AIM OF THE EXERCISE: Print every record below exactly as it stands, but leave out the pictures.

RECORDS PROVIDED:
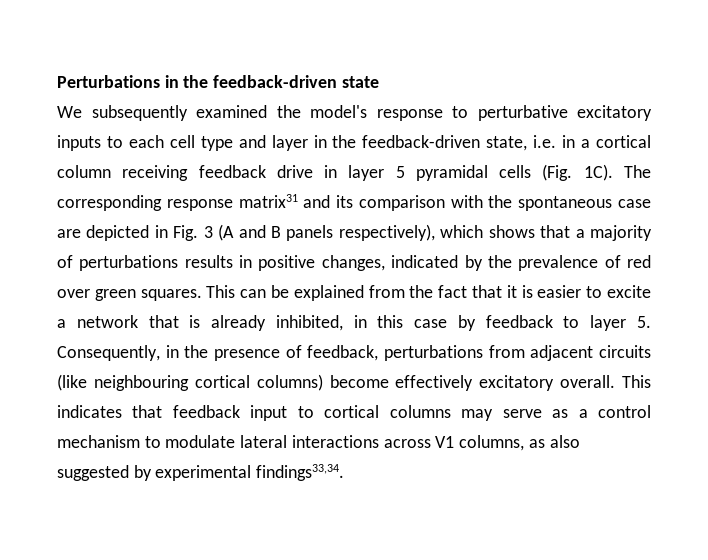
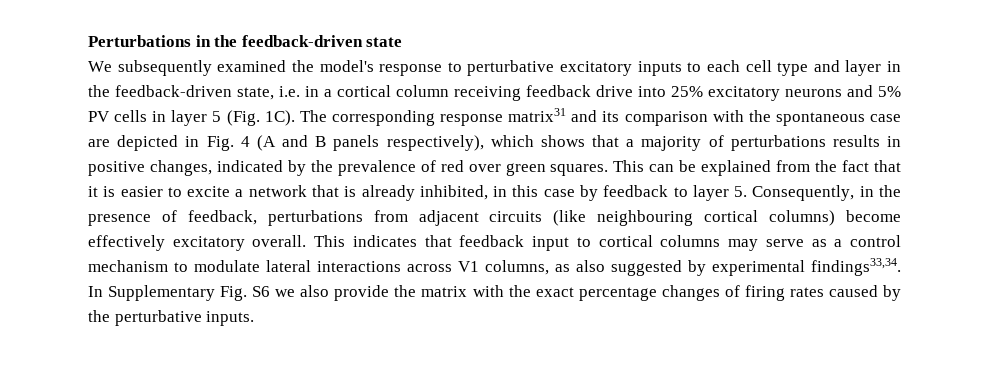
- We subsequently examined the model's response to perturbative excitatory inputs to each cell type and layer in the feedback-driven state, i.e. in a cortical column receiving feedback drive in layer 5 pyramidal cells (Fig. 1C).
+ We subsequently examined the model's response to perturbative excitatory inputs to each cell type and layer in the feedback-driven state, i.e. in a cortical column receiving feedback drive into 25% excitatory neurons and 5% PV cells in layer 5 (Fig. 1C).
- The corresponding response matrix31 and its comparison with the spontaneous case are depicted in Fig. 3 (A and B panels respectively), which shows that a majority of perturbations results in positive changes, indicated by the prevalence of red over green squares.
+ The corresponding response matrix31 and its comparison with the spontaneous case are depicted in Fig. 4 (A and B panels respectively), which shows that a majority of perturbations results in positive changes, indicated by the prevalence of red over green squares.
+ In Supplementary Fig. S6 we also provide the matrix with the exact percentage changes of firing rates caused by the perturbative inputs.

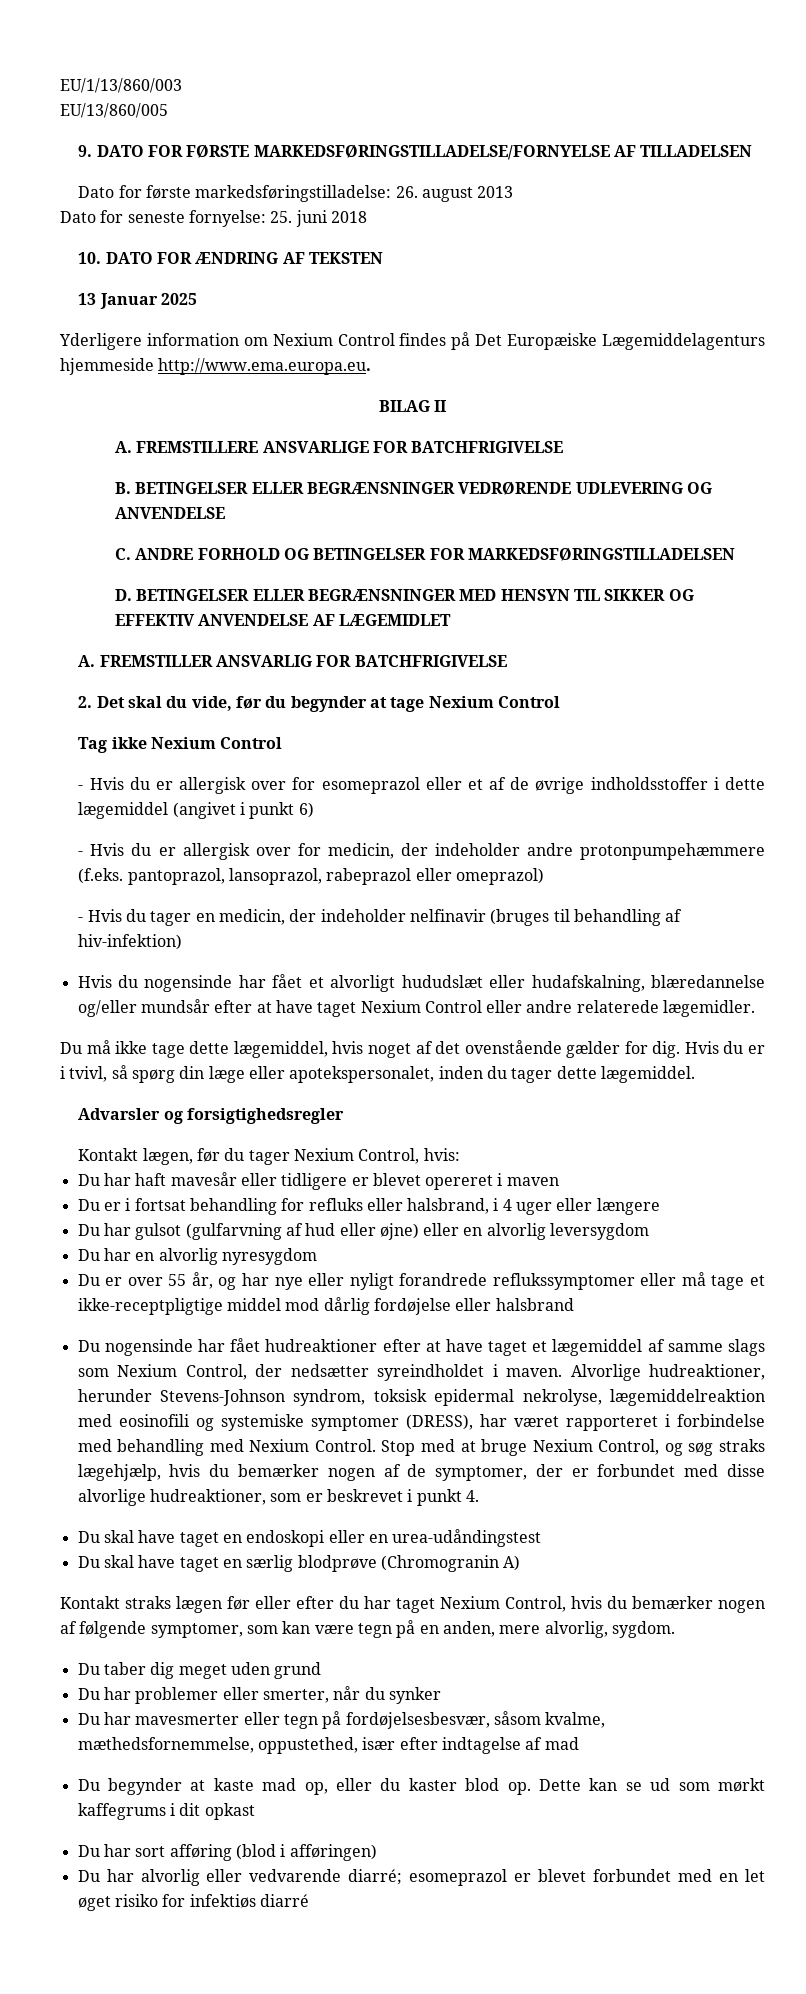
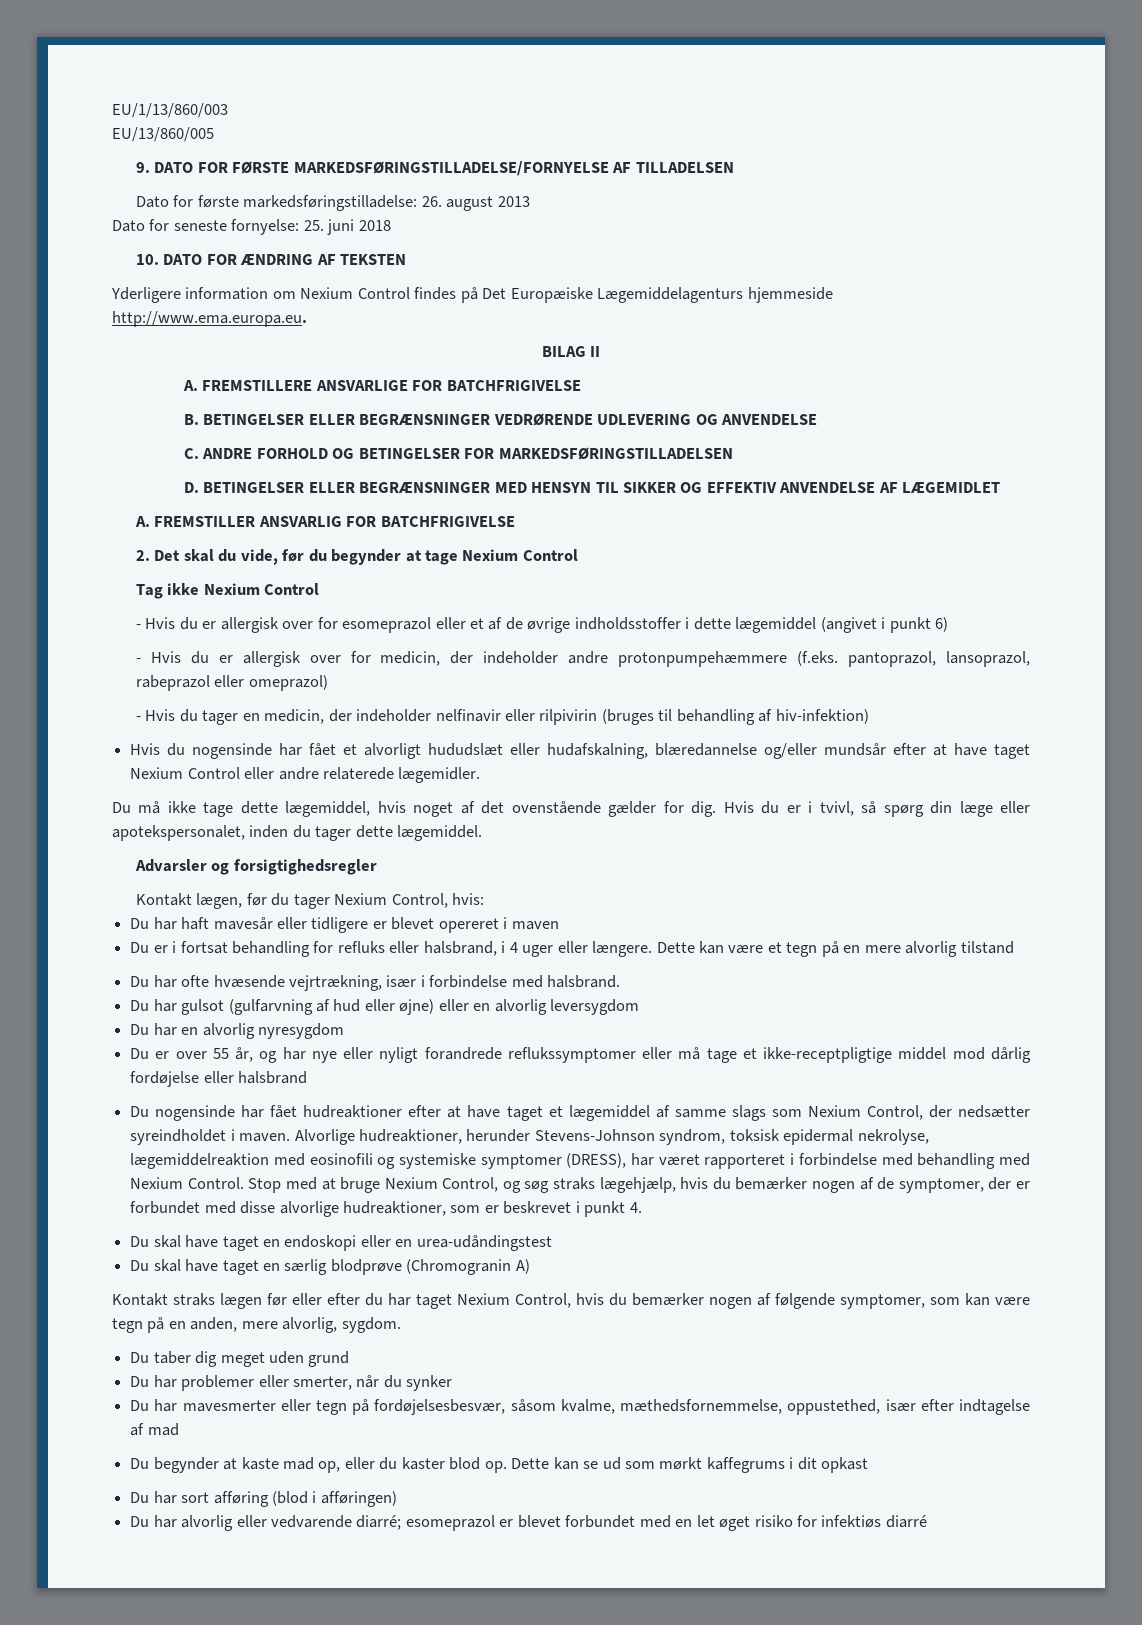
- 13 Januar 2025
- - Hvis du tager en medicin, der indeholder nelfinavir (bruges til behandling af hiv-infektion)
+ - Hvis du tager en medicin, der indeholder nelfinavir eller rilpivirin (bruges til behandling af hiv-infektion)
- Du er i fortsat behandling for refluks eller halsbrand, i 4 uger eller længere
+ Du er i fortsat behandling for refluks eller halsbrand, i 4 uger eller længere. Dette kan være et tegn på en mere alvorlig tilstand
+ Du har ofte hvæsende vejrtrækning, især i forbindelse med halsbrand.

ANSWER SPACE:
- We subsequently examined the model's response to perturbative excitatory inputs to each cell type and layer in the feedback-driven state, i.e. in a cortical column receiving feedback drive in layer 5 pyramidal cells (Fig. 1C).
+ We subsequently examined the model's response to perturbative excitatory inputs to each cell type and layer in the feedback-driven state, i.e. in a cortical column receiving feedback drive into 25% excitatory neurons and 5% PV cells in layer 5 (Fig. 1C).
- The corresponding response matrix31 and its comparison with the spontaneous case are depicted in Fig. 3 (A and B panels respectively), which shows that a majority of perturbations results in positive changes, indicated by the prevalence of red over green squares.
+ The corresponding response matrix31 and its comparison with the spontaneous case are depicted in Fig. 4 (A and B panels respectively), which shows that a majority of perturbations results in positive changes, indicated by the prevalence of red over green squares.
+ In Supplementary Fig. S6 we also provide the matrix with the exact percentage changes of firing rates caused by the perturbative inputs.

- 13 Januar 2025
- - Hvis du tager en medicin, der indeholder nelfinavir (bruges til behandling af hiv-infektion)
+ - Hvis du tager en medicin, der indeholder nelfinavir eller rilpivirin (bruges til behandling af hiv-infektion)
- Du er i fortsat behandling for refluks eller halsbrand, i 4 uger eller længere
+ Du er i fortsat behandling for refluks eller halsbrand, i 4 uger eller længere. Dette kan være et tegn på en mere alvorlig tilstand
+ Du har ofte hvæsende vejrtrækning, især i forbindelse med halsbrand.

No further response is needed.